Quote:Hi Chris, no they have just said 'save at 300dpi at the size it will be printed' so I guess that means 300 dpi regardless of size. I've noticed that sum printers also ask for 1200 ppi for text. Unfortunately I don't seem to be able to specify that in CS4.

That's still meaningless. You need to know how big it will be printed. If you don't know how big the image will be printed it could be tagged as 300ppi but when printed it could actually be more or less. Until you know the physical dimensions of the print ppi is completely meaningless as it relates to a physical size..


Quote:I've also noticed that most are asking for CMYK. I've set everything up in RGB so when I convert to CMYK the colours go off which is really annoying. I have tried to set it all up in CMYK but the colour palettes aren't so good (not that it matters if I have to convert them to CMYK anyway).
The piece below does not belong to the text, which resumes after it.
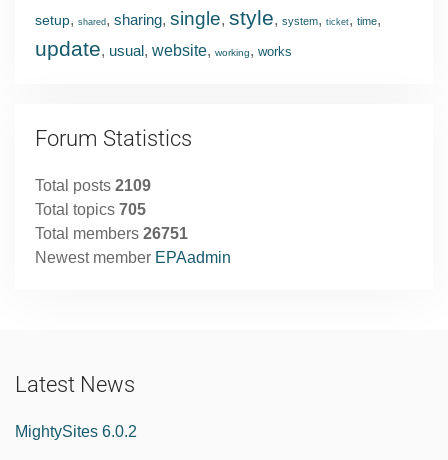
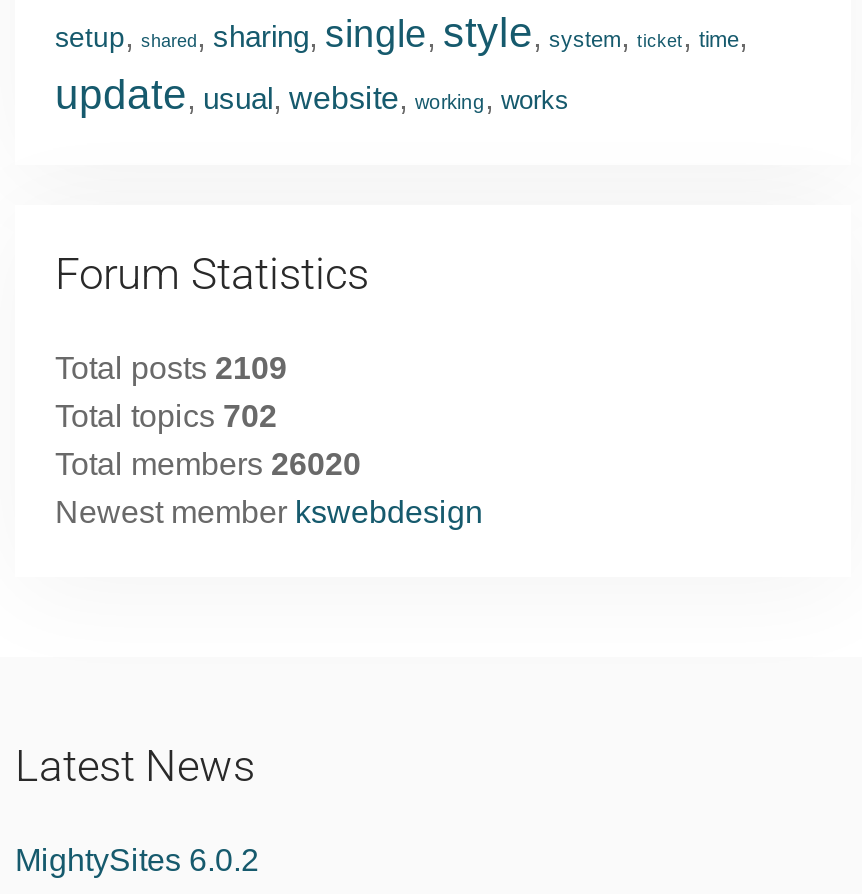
[35,201,146,218] Total topics 705 -> [55,400,277,434] Total topics 702
[35,225,188,242] Total members 26751 -> [55,448,361,482] Total members 26020
[35,249,231,266] Newest member EPAadmin -> [55,496,483,530] Newest member kswebdesign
I really wish there were 'industry standards' which everyone adhered to and, more importantly, was easy for the customer to understand.

You shouldn't really be doing the CMYK conversion. The printers should do that as to do it properly would mean knowing about the inks and paper being used in printing. The printers should know more about that than you.